Negli ultimi anni c’è stata una sistematica denigrazione dell’università e della ricerca in Italia. L’argomento è che entrambe sono mediocri o pessime. Alcuni, con un certo spregio del pericolo, hanno anche sostenuto che questa mediocrità è anche più grave in quanto “la spesa italiana per studente universitario è la più alta del mondo dopo USA, Svizzera e Svezia” (R. Perotti, “L’università truccata” Einaudi 2008). In genere queste critiche vengono da economisti completamente appiattiti al mainstream americano, che, come in tante altre occasioni, hanno una visione del problema molto parziale e mediata da preconcetti ideologici.

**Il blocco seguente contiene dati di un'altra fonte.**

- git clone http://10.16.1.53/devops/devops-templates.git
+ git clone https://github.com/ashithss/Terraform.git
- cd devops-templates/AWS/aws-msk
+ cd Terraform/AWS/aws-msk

Il problema è complesso e, da un punto di vista statistico, la prima questione che bisogna porsi riguarda il concetto di media: ovvero quale sia la
media della “qualità” scientifica e se questa sia davvero rappresentativa. La media è un concetto che ha senso statistico solo quando le fluttuazioni sono ragionevolmente limitate. Quando invece ci sono enormi differenze tra i più “bravi” ed i meno “bravi” caratterizzare la distribuzione della qualità con il valore medio non ha un gran senso. Bisogna dunque distinguere non solo tra le diverse discipline, ma anche all’interno di un singolo campo. Solo attraverso un’analisi sistematica ed analitica si potranno identificare le parti sane del sistema da valorizzare e quelle improduttive da “curare” in qualche modo.

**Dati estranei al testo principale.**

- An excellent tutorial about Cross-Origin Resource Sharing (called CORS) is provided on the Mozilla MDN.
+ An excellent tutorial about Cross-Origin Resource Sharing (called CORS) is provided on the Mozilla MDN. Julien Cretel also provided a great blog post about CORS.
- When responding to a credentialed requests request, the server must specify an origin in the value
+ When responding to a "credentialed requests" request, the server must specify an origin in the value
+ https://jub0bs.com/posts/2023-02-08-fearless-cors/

Un osservatore esterno, considerando principalmente le
discipline scientifiche, nota subito il Paradosso Italiano: “Le statistiche sulla ricerca scientifica in Italia rivelano una forte contraddizione. Mentre le risorse investite dal paese stanno dietro quelle delle altri principali paesi, la produzione in termini di pubblicazioni scientifiche non è solo una delle più prolifiche del mondo, ma anche grandemente riconosciuta in diverse discipline”. La produttività pro capite di un ricercatore italiano è superiore a quella di molti altri paesi (vedi figura a fianco, fonte) e in una classifica internazionale gli italiani si posizionano globablmente all’undicesimo posto per citazioni sui 20 paesi che investono più in ricerca.

Studi sulla
performance dei paesi in base ad indicatori statistici internazionalmente riconosciuti (ad esempio l’indice di Hirsch) nelle diverse discipline mostrano che in alcuni campi (informatica, fisica, matematica, neuro scienze) l’Italia si classifica molto bene ed in altri (economia, biologia vegetale) va peggio. Questi studi vanno presi con le “molle”, come anche la significatività degli indici bibliometrici per la valutazione della qualità scientifica, ma comunque qualche indicazione la danno. A mio parere gli indicatori bibliometrici sono utili per identificare gli estremi di una distribuzione, ad esempio i ricercatori molto bravi e quelli molto scarsi, ma un’analisi della qualità scientifica deve essere sempre fatta entrando nel merito tecnico da persone competenti che si assumano la responsabilità delle scelte.

Infine un commento sulle classifiche internazionali delle università in cui le accademie italiane
non fanno mai una buona figura. Queste classifiche sono basate su una serie di indicatori come ad esempio il rapporto docenti/studenti o il numero di studenti o docenti stranieri. Un’analisi seria, come quella fatta da Regini e collaboratori nel libro “Malata e denigrata. L’università italiana a confronto con l’Europa (Donzelli, 2009), invece di sbandierare che l’università XY sta al 156esimo posto ed è scesa di quattro posizioni rispetto all’anno scorso, dovrebbe considerare singolarmente ogni indicatore e cercare di identificare il problema. Quando la discussione sull’università e sulla ricerca smetterà di essere basata su facili ed insulsi slogan, si potrà iniziare a ragionare su come cercare di rimettere in sesto un sistema disastrato.